In DN - 23. 05. 2011
A maior parte das pessoas em Portugal está zangada. Os outros estão assustados ou só tristes. Estas atitudes, se parecem justificadas, são muito inconvenientes. Neste período, mais que nunca, é necessário espírito lúcido, cabeça fria, imaginação serena. Tudo isto é incompatível com medo, tristeza e sobretudo raiva. Não admira a indigência dos debates.
Razão central da fúria é o suposto ataque ao Estado social. Alegadamente os terríveis neoliberais querem usar a crise para desmantelar os direitos laborais, de saúde, protecção e outros benefícios. Autopromovidos defensores da justiça e solidariedade chegam a proclamar uma guerra santa contra a ameaça. Mas os seus argumentos são falsos, enganadores e perversos.
Primeiro são falsos. Ninguém pretende acabar com o Estado social, coisa aliás impossível. Todos os portugueses (como os europeus e agora os americanos) pretendem um sistema de saúde, segurança social e apoios anexos. O que está em causa é, não matar o sistema, mas fazer-lhe uma dieta. A finalidade dos ajustamentos é antes contribuir para a sustentabilidade e saúde do Estado social. Num regime de emagrecimento parece sempre passar-se fome, mas por vezes é indispensável.
A única forma de salvar os sistemas de protecção é torná-los financeiramente sustentáveis, defendendo sobretudo os mais pobres e acautelando as receitas que permitem um funcionamento saudável. Sem serem perfeitas, as medidas do "memorando de entendimento" com o FMI, BCE e Comissão são meios razoáveis de o conseguirem. Aliás, revelam reais preocupações de justiça por exemplo estendendo o subsídio de desemprego aos trabalhadores independentes (4.1.iii), medida que é incrível não ter sido tomada antes, vindo a ser proposta por estrangeiros.
Em segundo lugar as queixas são enganadoras. Porque aqueles que as fazem são precisamente os que criaram a actual situação insustentável. O presente desequilíbrio demonstra, antes de tudo, a enorme incompetência dos responsáveis e agentes que operaram o Estado social nas últimas décadas. A falência financeira não aconteceu por acaso ou pela crise externa, mas deve-se a anos de despesismo, inépcia e extravagância. Chega a ser espantoso que, não só ninguém surja a assumir as responsabilidades e pedir desculpa, mas que aqueles que deveriam ter vergonha apareçam como acusadores e se digam vítimas dos próprios erros.
Há muito tempo que os sistemas de apoio social, que deveriam ser estimados e protegidos por todos, foram usados para promessas irrealistas e projectos insustentáveis.

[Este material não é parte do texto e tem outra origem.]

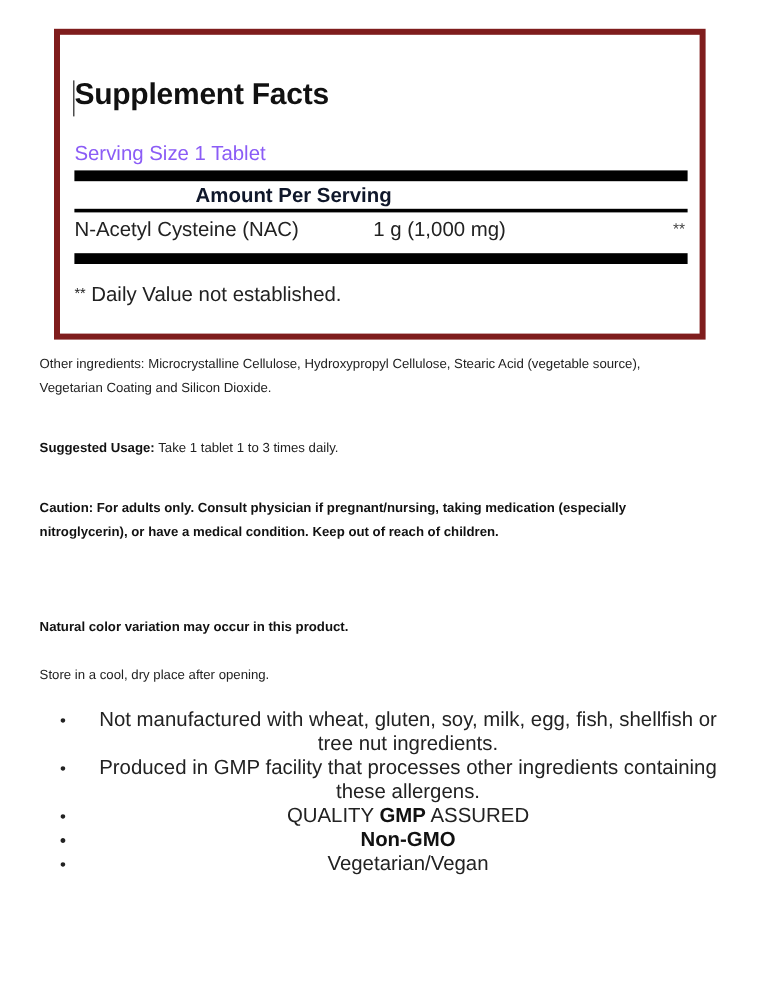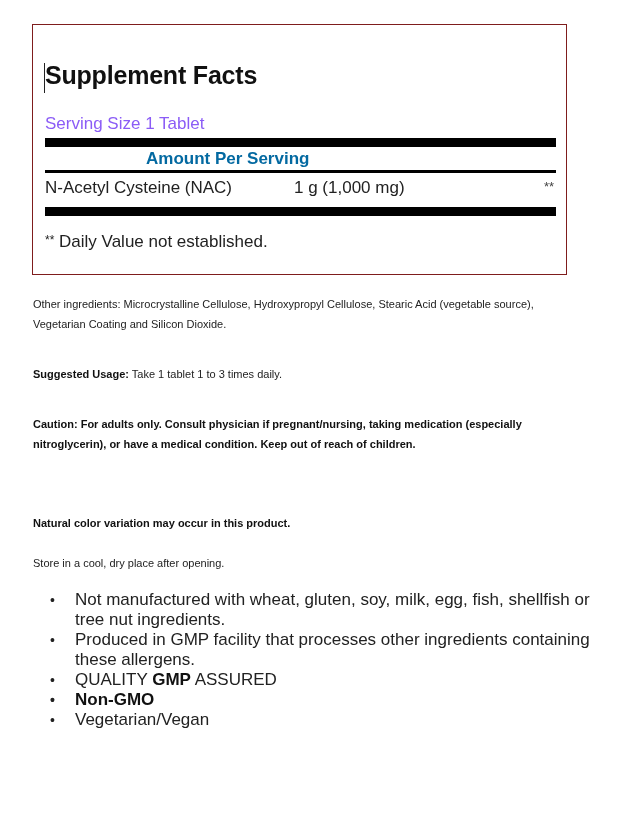--- a/index.html
+++ b/index.html
@@ -1,31 +1,31 @@
 <!DOCTYPE html>
 <html><head>
 <meta charset="utf-8">
 <style>
   html, body { margin: 0; padding: 0; background: #ffffff; }
   body { width: 640px; height: 826px; position: relative; font-family: "Liberation Sans", sans-serif; color: #1a1a1a; overflow: hidden; }
-  .facts-box { position: absolute; left: 32px; top: 24px; width: 533px; height: 249px; border: 1px solid #7f1d1d; box-sizing: content-box; }
+  .facts-box { position: absolute; left: 45px; top: 24px; width: 533px; height: 249px; border: 5px solid #7f1d1d; box-sizing: content-box; }
   .facts-title { position: absolute; left: 12px; top: 36px; font-size: 25px; font-weight: bold; color: #111; letter-spacing: -0.2px; }
   .cursor { position: absolute; left: 11px; top: 38px; width: 1px; height: 30px; background: #222; }
   .serving { position: absolute; left: 12px; top: 89px; font-size: 17px; color: #8b5cf6; }
   .bar-thick { position: absolute; left: 12px; width: 511px; height: 9px; background: #000; }
   .bar-thin { position: absolute; left: 12px; width: 511px; height: 3px; background: #000; }
-  .amount-hdr { position: absolute; left: 113px; top: 124px; font-size: 17px; font-weight: bold; color: #0369a1; }
+  .amount-hdr { position: absolute; left: 113px; top: 124px; font-size: 17px; font-weight: bold; color: #0f172a; }
   .ing-name { position: absolute; left: 12px; top: 153px; font-size: 17px; color: #222; }
   .ing-amt { position: absolute; left: 261px; top: 153px; font-size: 17px; color: #222; }
   .ing-dv { position: absolute; right: 12px; top: 154px; font-size: 13px; color: #444; }
   .footnote { position: absolute; left: 12px; top: 207px; font-size: 17px; color: #222; }
   .footnote .stars { font-size: 12px; vertical-align: 3px; }
   .body-text { position: absolute; left: 33px; width: 540px; font-size: 11px; line-height: 20px; color: #222; }
   .bold { font-weight: bold; color: #111; }
-  ul.feats { position: absolute; left: 33px; top: 590px; width: 530px; margin: 0; padding: 0 0 0 42px; list-style: none; font-size: 17px; line-height: 20px; color: #222; }
+  ul.feats { position: absolute; left: 33px; top: 590px; width: 530px; margin: 0; padding: 0 0 0 42px; list-style: none; font-size: 17px; line-height: 20px; color: #222; text-align: center; }
   ul.feats li { position: relative; }
   ul.feats li::before { content: "\2022"; position: absolute; left: -25px; top: 0; font-size: 14px; color: #222; }
 </style>
 </head>
 <body>
 
 <div class="facts-box">
   <div class="cursor"></div>
   <div class="facts-title">Supplement Facts</div>
   <div class="serving">Serving Size 1 Tablet</div>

Os responsáveis iam apresentando resultados excelentes, que ignoravam as leis básicas da aritmética. Após décadas de somas desacertadas, acusam-se agora as reformas indispensáveis de matar o Estado social.
É verdade que alguns grupos mais extremistas de defensores da solidariedade estão inocentes do descalabro, porque nunca foram eleitos para o gerir. Mas esses costumam apresentar "soluções à portuguesa", ainda mais tontas que as do licor Beirão e Paulo Futre. Se tivessem poder teriam desmantelado o sistema muito mais depressa que os que o dirigiram nos últimos tempos.
O alvoroço à volta de direitos tem um propósito sinistro. Trata-se de um velho truque bem conhecido, um pânico cultural, criando um susto para conseguir efeitos. A sua finalidade é apenas proteger as benesses dos aparelhos que criaram a actual situação. A começar pelo primeiro-ministro, que baseia a campanha de reeleição no medo da suposta demolição do Estado social, até aos funcionários que querem manter mecanismos, trava-se uma luta de morte, não à volta dos direitos sociais, mas dos privilégios burocráticos.
A maior parte das pessoas em Portugal está zangada. Mas há quem esteja a aproveitar-se dessa zanga e da falta de lucidez que ela gera. Podemos até deduzir uma regra geral que vale a pena começar a usar: quando alguém fala de neo-liberalismo, é bom proteger a carteira. A maioria dos que nos assustam com o supremo papão pretende apenas defender benesses, obrigando-nos a mais despesas.